While purchasing a lottery ticket at the deli this evening, the proprietor made a joke about me giving him the dollar instead and all of my sins would be forgiven. I've known him for a while. He's a 20 something Muslim man who has worked in his father's store for all of his life & I have a rapport with him, so I offhandedly responded, " I don't believe in God, or sin". He replied, "I've known a number of people like you over the years and when I ask them why they don't believe in God, they've never been able to give an answer that satisfies me". So I asked, "Why must there be an answer?" But then quickly, before he responded, I continued, "That is my answer to the question of why I don't believe in God - why must there be an answer?"
He said, "I'll have to think about that." I think he understood the question.
I became an atheist when I was 16. I didn't really know it at the time. I had been raised as a Christian, confirmed in multiple churches [Lutheran and Episcopalian - I guess my parents wanted to cover their bases] and my Dad also taught at Notre Dame and my Mom had been an organist for many Catholic churches over the years, so I spent time there too. I had always been a true believer. Then one day I woke up, and I no longer believed. It really was that simple. Yes, it took several years of me exploring my 'spirituality' to admit to myself that I didn't believe, but when it came down to it, I had simply lost any faith in the world beyond our own. And when I said that tonight to my friend at the deli, it brought me back to my own 'why' - a bizarre realization 25 years later that what I intuited that day was that we're not only asking the wrong questions, but we've preconceived the wrong answers.
So, why must there be an answer? That we require one says something about how we apprehend the notion of truth - in all of the disciplines in which we seek it. It says of truth that it is ascertainable; that it is knowable; that it is identic; that it is static. With the expectation of an answer we bracket the things we haven't yet learned to comprehend. We fail to see the possibility of anything outside of the modes and manners in which we apprehend the world in the present - or that possibility is highly obscured by the epistemic framework in which we exist. This is as true of science as it is religion. [Please note, I'm not equating the two remotely - and I'll get to that]. We think of truth as a god incarnate. There is an important reason why religious stories of a 'god become man' proliferate historically [and it far predates Christianity]. It is the literal embodiment of truth - the idea that truth can inhabit an object, or more importantly, a human being. What it says is that we seek a truth that is corporeal, that exists in our reality, that we can hold, measure, quantify, 'know' - or even have 'faith' in. It's an idea of knowledge predicated on embodiment; truth can become human. Or, in Nietzsche's beautiful one liner summing up the whole of Platonic philosophy, 'I, Plato, am the truth'.
Within the world of science, when properly understood, our knowledge is asymptotic.

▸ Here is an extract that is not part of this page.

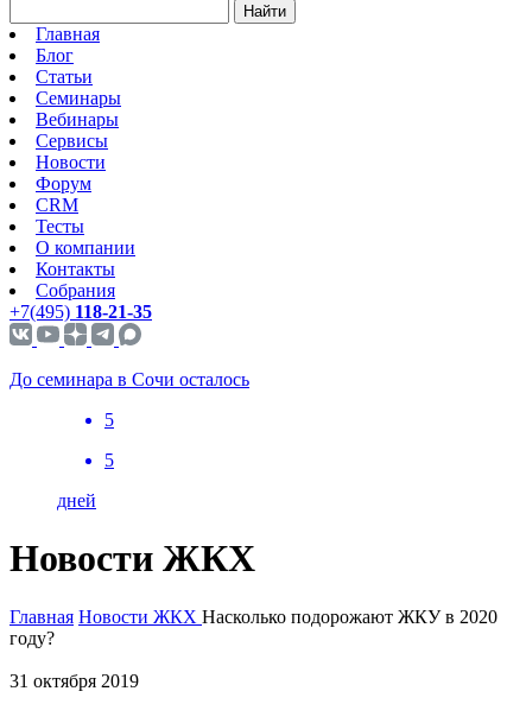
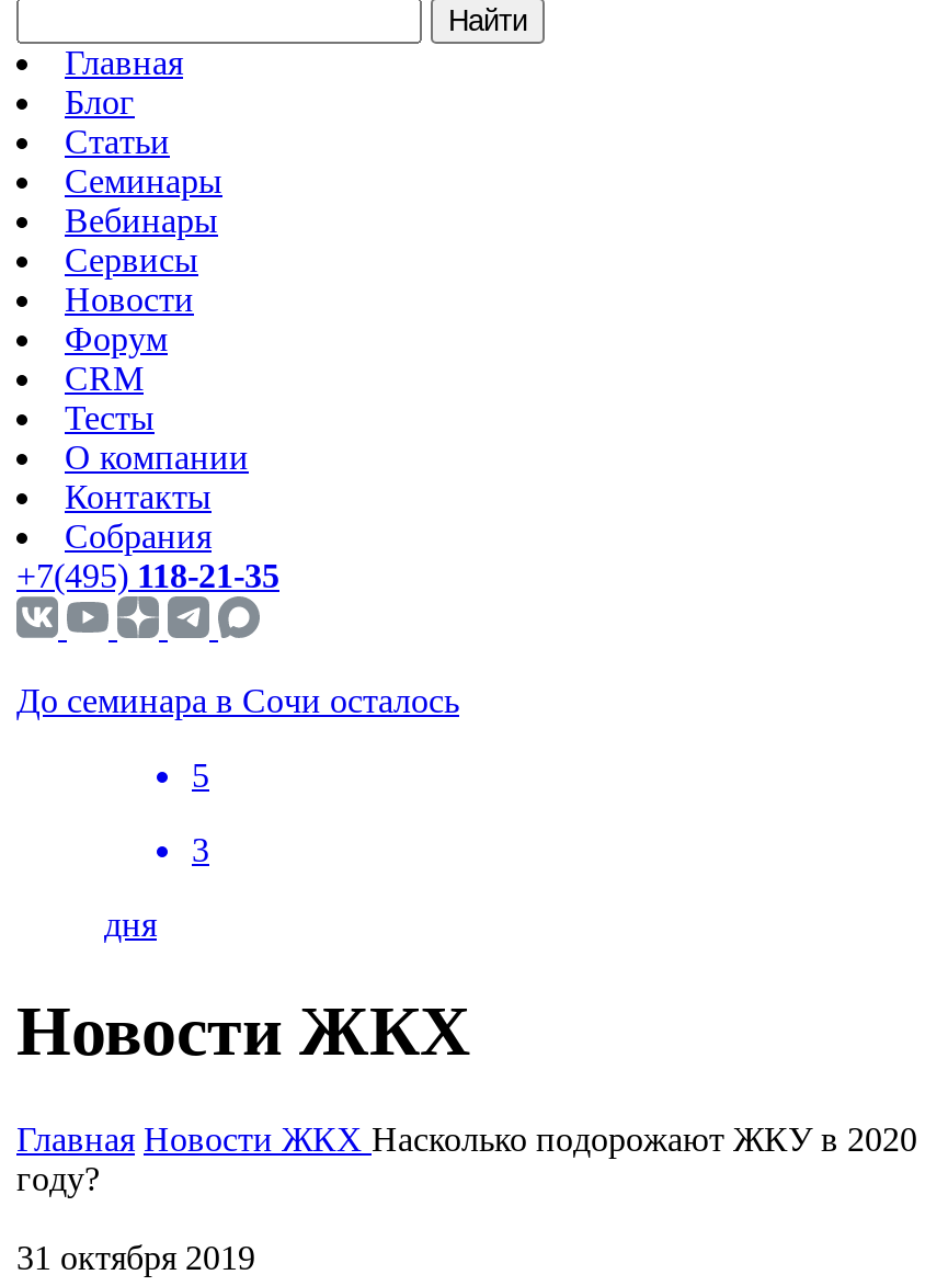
[104,450,114,470] 5 -> [192,831,209,868] 3
[57,490,96,510] дней -> [104,906,157,943] дня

It is the 'best guess' of 'what is' based on what we can glean from both empirical repetition and mathematical projection. A 'theory' is called a 'theory' is because it is verified, repeated and has predictive validity. It doesn't pretend to be 'the answer'. It is not 'truth'. It is our best understanding of what is going on based on all of the available data. If one thinks of it geometrically, it is a parabola approaching it's asymptotes. It will never touch them, but it always gets closer. Unfortunately, science can also fall into the previous framework. It becomes equally codified. It raises its own epistemic frameworks that are difficult to overcome. Schools of thought gain the conceit that they have 'the answer'. While I'm not a huge fan of Jean-Francois Lyotard, his work in The Post Modern Condition quite eloquently demonstrates the manner in which 'scientism' overrides actual science. Even Kuhn's landmark work implies the gradualism of science as a discipline develops clogs and hence revolutions. And, of course, Foucault wrote volumes on the manner in which epistemic regimes transform into 'the answer'.
So, we're back to the question, "Why must there be an answer?" Why aren't we satisfied with the limits of mortality? Why aren't we satisfied with the experiences of our actual embodiment? Why aren't we satisfied with the scientific knowledge we continue to accrue? Why aren't we satisfied with the ever expanding world of homo sapiens? Why aren't we satisfied to be a part of a species that is figuring itself itself out? What if there is no answer, there is no end, there is only what we are, have been and become? We as a species can accomplish everything we've ever dreamed of within those parameters, if we accept them as a species. The world we can only dream of could actually be manifest if we stop pretending we can grasp something we can't - namely the 'truth'. We've created a supernatural order to justify our existence and we can't seem to escape its reiteration. So we need to start asking different questions - ones that don't require an answer.